ホテル インターコンチネンタル 東京ベイ デラックスフロアオープン
 ホテル インターコンチネンタル 東京ベイ(東京都港区)では、開業25周年を記念し、今春レギュラーフロアの客室をリニューアルし、今夏デラックスフロアをグランドオープン、およびエグゼクティブフロアを増床した。
 旧レギュラーフロアの客室は、1995年9月1日の開業時から守り続けているインターコンチネンタル ホテルズグループの最上級ブランドに相応しい、世界基準の「安心・安全・快適」の追求はそのままに、都内随一を誇る海辺の景観を提供できる設備を整え新たに「デラックスフロア」としてグランドオープンした。
 また18・19階の2フロアのみだった「エグゼクティブフロア」は、宿泊者のニーズに応え新たに14・15階が改装されて加わり、大幅に増床した。どのカテゴリーにも木目調のデザインを多く取り入れ、木のぬくもりが感じられる温かみのある雰囲気へと生まれ変わった。目の前に広がる東京湾や隅田川の絶景を楽しめるデイベッド風ソファや、ダイニングテーブルを兼ねる大型のワーキングデスクを採用。
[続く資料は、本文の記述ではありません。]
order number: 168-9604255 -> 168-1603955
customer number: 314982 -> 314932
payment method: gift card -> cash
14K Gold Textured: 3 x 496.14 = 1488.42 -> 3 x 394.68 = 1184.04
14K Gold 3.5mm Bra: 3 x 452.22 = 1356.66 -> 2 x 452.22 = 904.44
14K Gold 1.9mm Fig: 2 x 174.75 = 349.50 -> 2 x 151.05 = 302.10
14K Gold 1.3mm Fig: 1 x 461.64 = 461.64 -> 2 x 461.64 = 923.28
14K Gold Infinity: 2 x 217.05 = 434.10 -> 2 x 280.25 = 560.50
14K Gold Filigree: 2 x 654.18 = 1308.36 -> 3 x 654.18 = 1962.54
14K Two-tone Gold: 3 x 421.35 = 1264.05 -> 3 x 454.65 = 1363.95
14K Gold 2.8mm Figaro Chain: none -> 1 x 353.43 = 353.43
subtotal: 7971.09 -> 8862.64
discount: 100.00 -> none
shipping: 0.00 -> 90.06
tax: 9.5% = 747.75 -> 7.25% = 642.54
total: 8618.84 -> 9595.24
ビジネスエグゼクティブから女性グループ、ファミリー層まで、幅広い利用を期待している。
 「デラックスフロア」は、都内随一を誇る海辺の景観からインスピレーションされた穏やかな「凪」を和紙に墨絵で表現したアートウォールを施し、木の温もりを感じるアクセントウォールが安らぎの空間を演出。ミニバー、ネスプレッソマシン、アメニティ類を収納したサイドボード、手荷物をスマートに収納できるベンチチェストを配した。
 「エグゼクティブフロア」では、同様に海辺の景観からインスピレーションされた「波」のうねりを和紙に墨絵で表現したアートウォール、ベッドサイドには木の温もりを感じるウォールを一面に施し、リラックスできる落ち着いた雰囲気を演出。
 全室にウォーターフロントの眺望が楽しめるデイベッド風のソファ、寛ぎを演出するラウンジチェアとブックシェルフを配し、都会に居ながらもリゾート気分を味わえる空間へ生まれ変わった。更に上質でスマートなクローゼットタイプのルームバー、手荷物をスマートに収納するベンチチェストを設置した。

京王グループ 「ウィズコロナ」システム導入
 京王グループの京王プレリアホテル札幌(北海道札幌市)では、新型コロナウイルスなどの感染症予防とサービス向上を目的に、8月1日からホテル館内共用部で、AI清掃ロボット「Whiz」の稼働を開始した。また、8月18日から、同グループホテルでは初となる非対面のセルフチェックインも開始した。
 AI清掃ロボットは、ソフトバンクロボティクス製AI清掃ロボット「Whiz(ウィズ)」を採用。ロビーフロア、各階廊下、エレベーターホールで稼働する。
 同機器は、ボタン操作1つで各階共用部の清掃を自動で行う。床面のごみや埃の除去はもちろん、新型コロナウイルス 量の削減にも効果があることが実証されているという。目に見えるごみや汚れは清掃員が、目に見えない微細なごみやウイルスはAI清掃ロボットが行うことで、清掃品質の向上を実現させた。
 一方、非接触・非対面のセルフチェックインでは、オムロンソーシアルソリューションズ製セルフチェックイン端末「スマーレ」を採用する。   
 事前に精算した利用者限定で、セルフチェックインが可能になる。 
     これまで対面のチェックインでは、約5分かかっていたチェックイン時間をこのセルフチェックインによって1分以内に短縮することが可能となる。